======== MATERIAL TO PROCESS ========

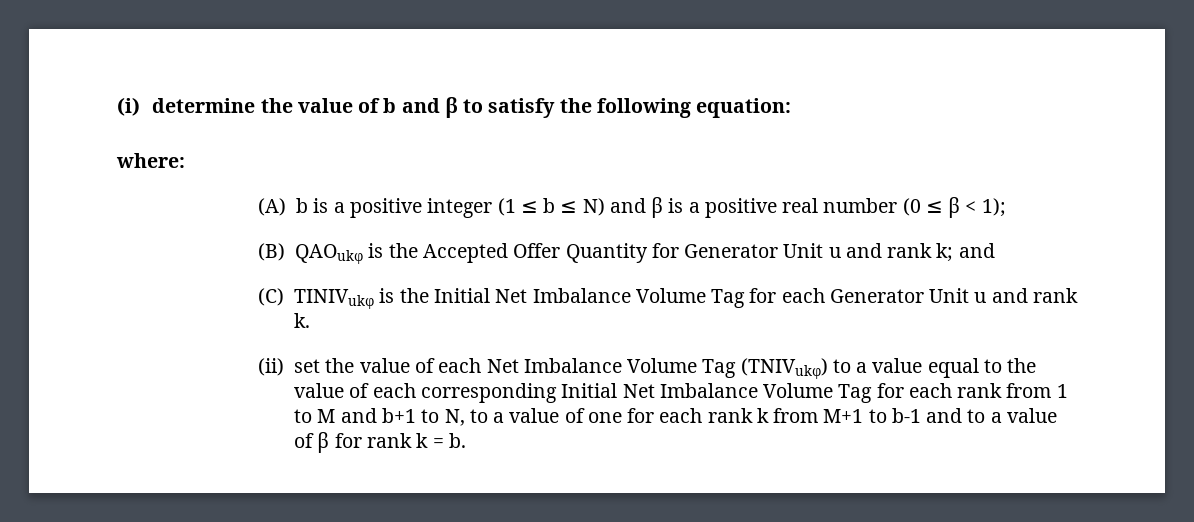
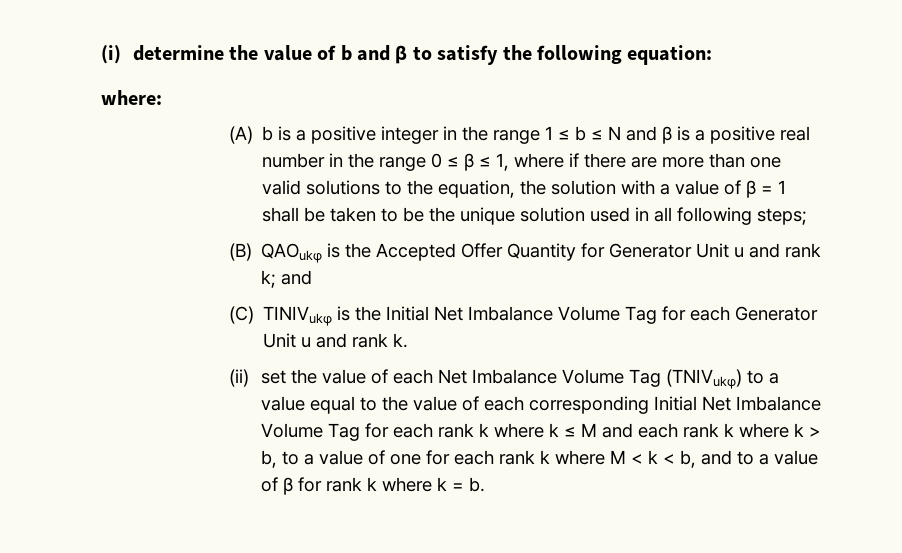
- (A) b is a positive integer (1 ≤ b ≤ N) and β is a positive real number (0 ≤ β < 1);
+ (A) b is a positive integer in the range 1 ≤ b ≤ N and β is a positive real number in the range 0 ≤ β ≤ 1, where if there are more than one valid solutions to the equation, the solution with a value of β = 1 shall be taken to be the unique solution used in all following steps;
- (ii) set the value of each Net Imbalance Volume Tag (TNIVukφ) to a value equal to the value of each corresponding Initial Net Imbalance Volume Tag for each rank from 1 to M and b+1 to N, to a value of one for each rank k from M+1 to b-1 and to a value of β for rank k = b.
+ (ii) set the value of each Net Imbalance Volume Tag (TNIVukφ) to a value equal to the value of each corresponding Initial Net Imbalance Volume Tag for each rank k where k ≤ M and each rank k where k > b, to a value of one for each rank k where M < k < b, and to a value of β for rank k where k = b.

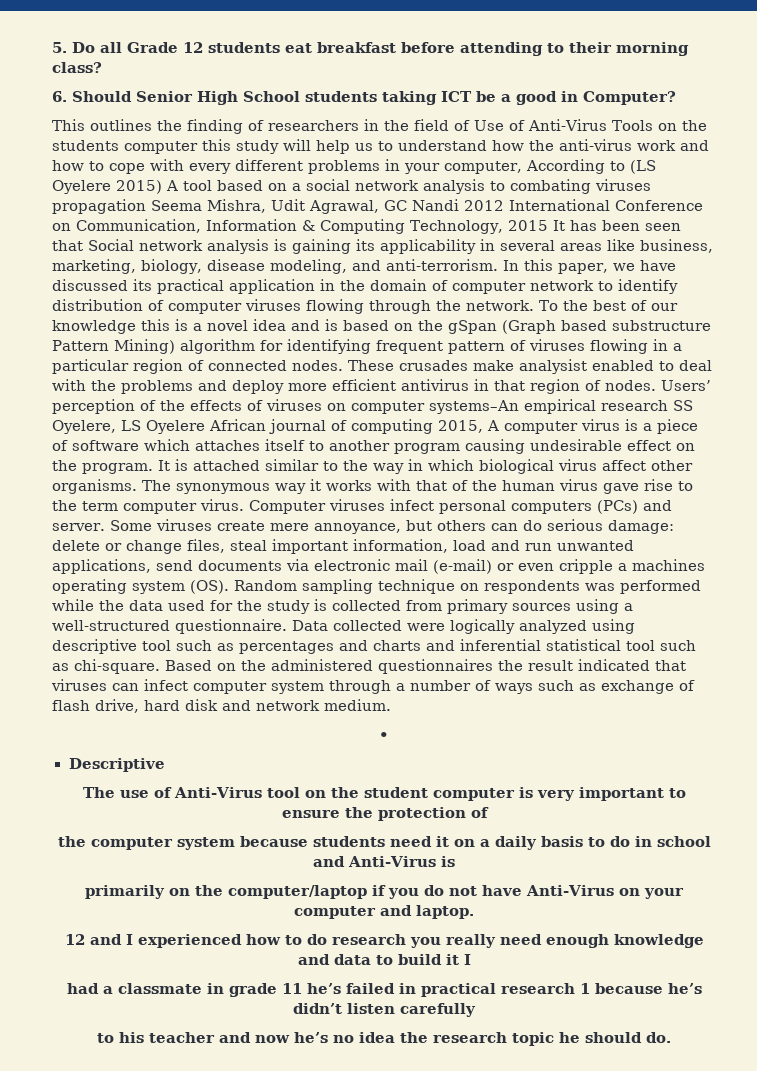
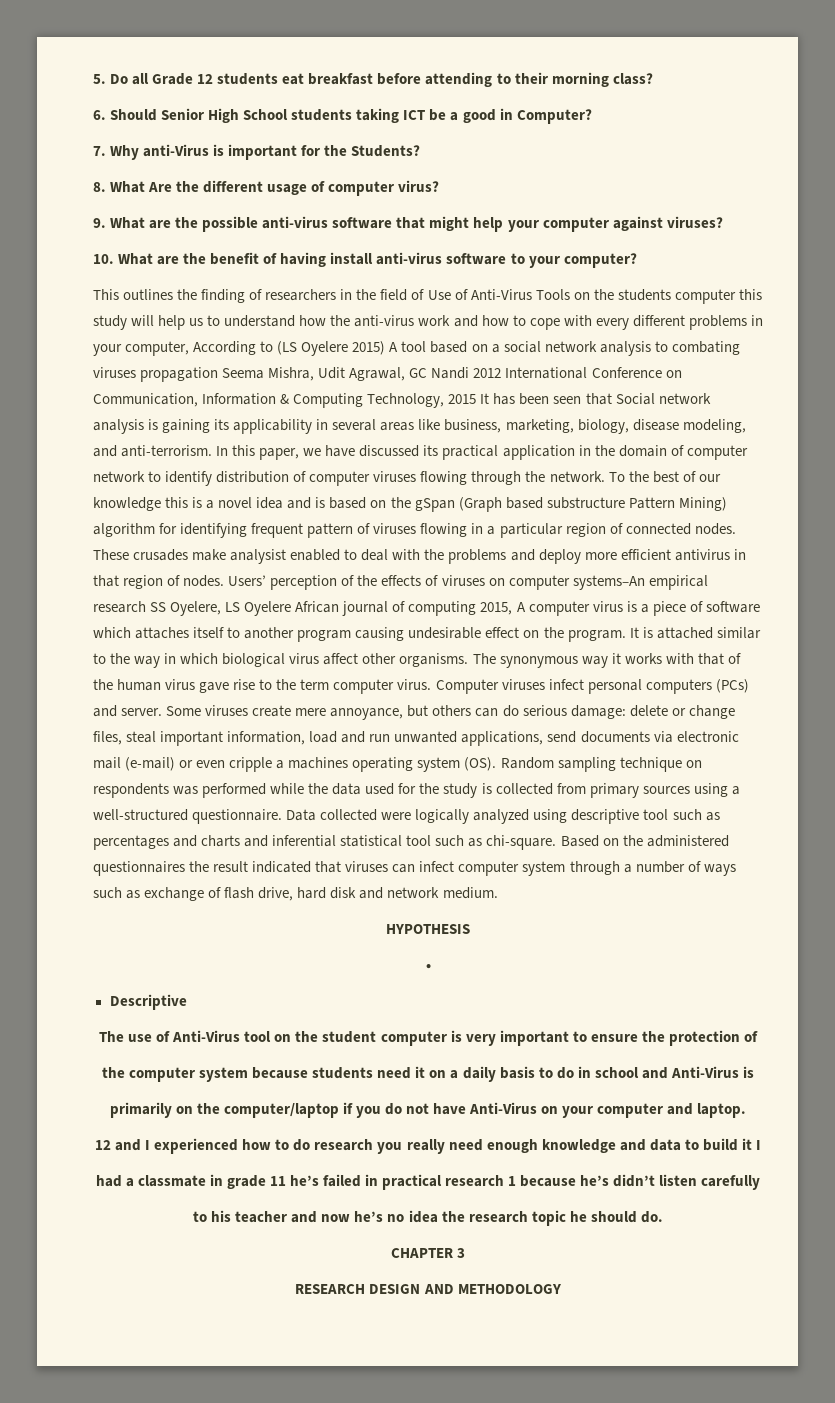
+ 7. Why anti-Virus is important for the Students?
+ 8. What Are the different usage of computer virus?
+ 9. What are the possible anti-virus software that might help your computer against viruses?
+ 10. What are the benefit of having install anti-virus software to your computer?
+ HYPOTHESIS
+ CHAPTER 3
+ RESEARCH DESIGN AND METHODOLOGY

========

> [WHAT YOU WILL DO]
Please output exactly the lines of the data above, from its first line through the line with "all following steps;", and nothing else; drop the pictures.

> [EXERCISE RESULT]
- (A) b is a positive integer (1 ≤ b ≤ N) and β is a positive real number (0 ≤ β < 1);
+ (A) b is a positive integer in the range 1 ≤ b ≤ N and β is a positive real number in the range 0 ≤ β ≤ 1, where if there are more than one valid solutions to the equation, the solution with a value of β = 1 shall be taken to be the unique solution used in all following steps;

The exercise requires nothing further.